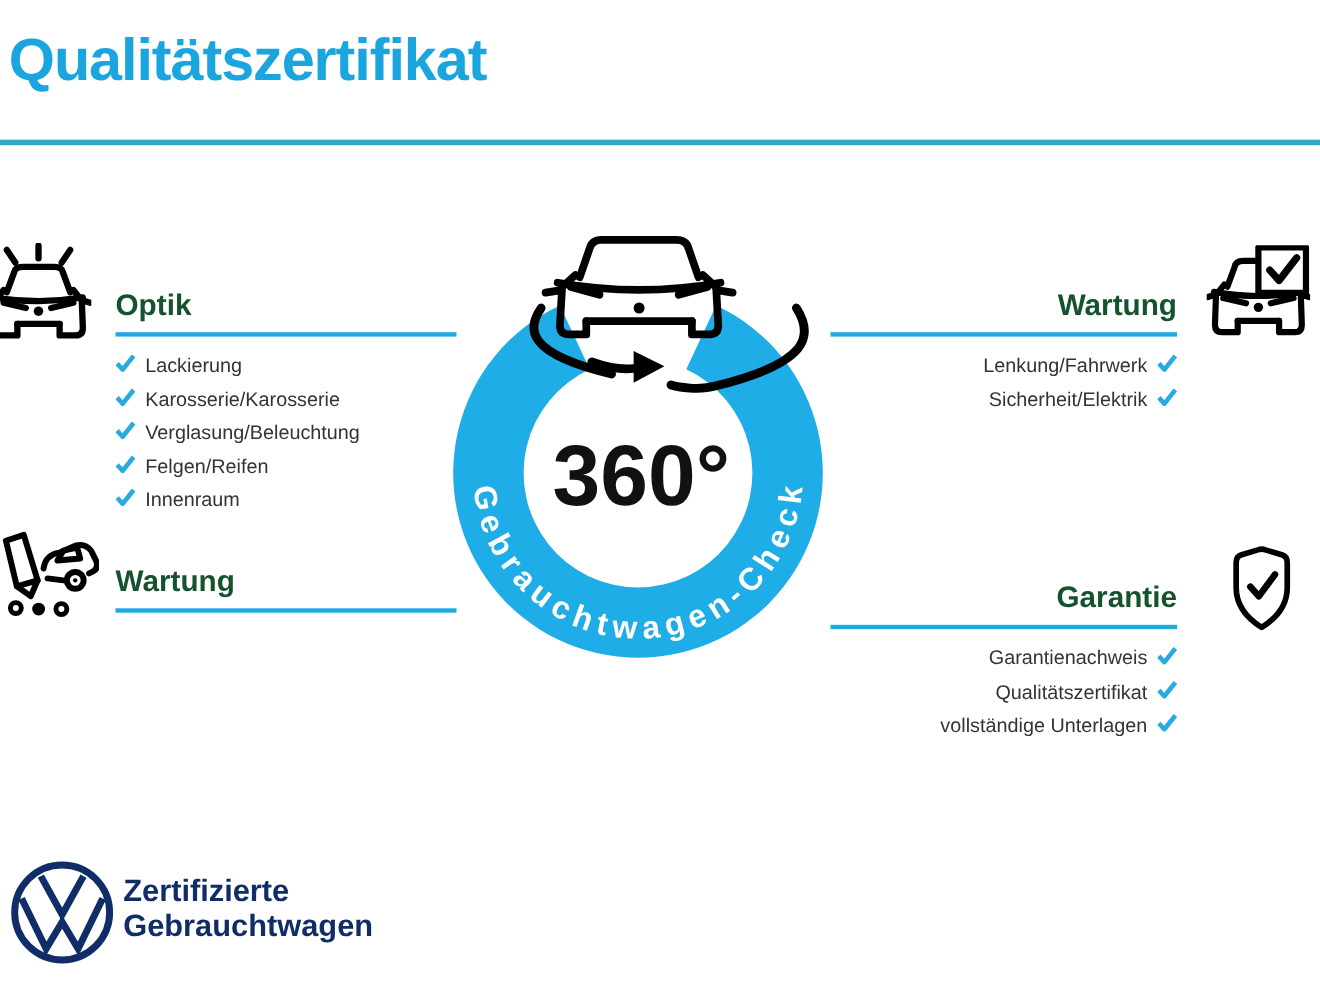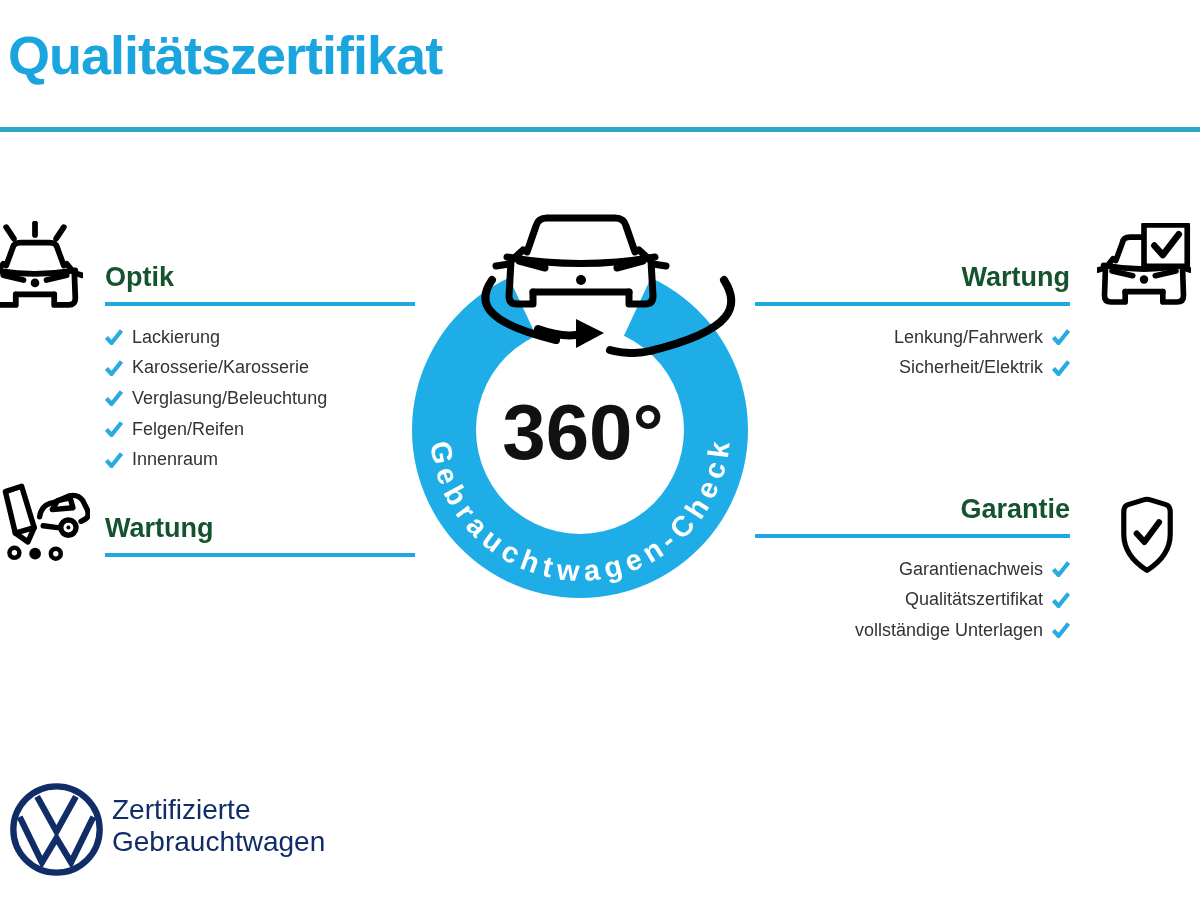--- a/index.html
+++ b/index.html
@@ -13,39 +13,39 @@
   #page-title{
     left:8px;top:24px;font-size:54px;font-weight:bold;color:#1ba5de;letter-spacing:-1px;
   }
   #title-rule{left:0;top:127px;width:1200px;height:5px;background:#2ea7c9}
 
   
   .sec{position:absolute;width:315px}
   .sec-head{font-size:27px;font-weight:bold;color:#14532d;height:31px;line-height:31px}
   .sec-rule{height:4px;background:#1fa9e2;margin-top:9px}
   .items{list-style:none;margin:16px 0 0;padding:0}
-  .items li{height:30.6px;display:flex;align-items:center;gap:9px;font-size:18px;color:#333}
+  .items li{height:30.6px;display:flex;gap:9px;font-size:18px;color:#333}
   .right .sec-head{text-align:right}
   .right .items li{justify-content:flex-end}
   .check{flex:0 0 auto}
 
   .pos-optik{left:105px;top:262px;width:310px}
   .pos-wartung{left:105px;top:513px;width:310px}
   .pos-technik{left:755px;top:262px}
-  .pos-garantie{left:755px;top:494px}
+  .pos-garantie{left:755px;top:528px}
 
   
   #icon-optik{left:-13px;top:221px}
   #icon-wartung{left:0px;top:478px}
   #icon-technik{left:1097px;top:223px}
   #icon-garantie{left:1104px;top:491px}
 
   
   #vw-logo{left:8px;top:781px}
-  #footer-text{left:112px;top:794px;font-size:28px;font-weight:normal;color:#112d68;line-height:32px}
+  #footer-text{left:112px;top:794px;font-size:28px;font-weight:bold;color:#112d68;line-height:32px}
 
   svg{display:block}
 </style>
 </head>
 <body>
 
 <div class="abs" id="page-title">Qualitätszertifikat</div>
 <div class="abs" id="title-rule"></div>
 
 <svg class="abs" id="icon-optik" width="96" height="94" viewBox="0 0 100 97">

_PROBLEM TO SOLVE_
Copy out every line in the listing where the word "optik" appears.

_TASK RESULT_
   .pos-optik{left:105px;top:262px;width:310px}
   #icon-optik{left:-13px;top:221px}
 <svg class="abs" id="icon-optik" width="96" height="94" viewBox="0 0 100 97">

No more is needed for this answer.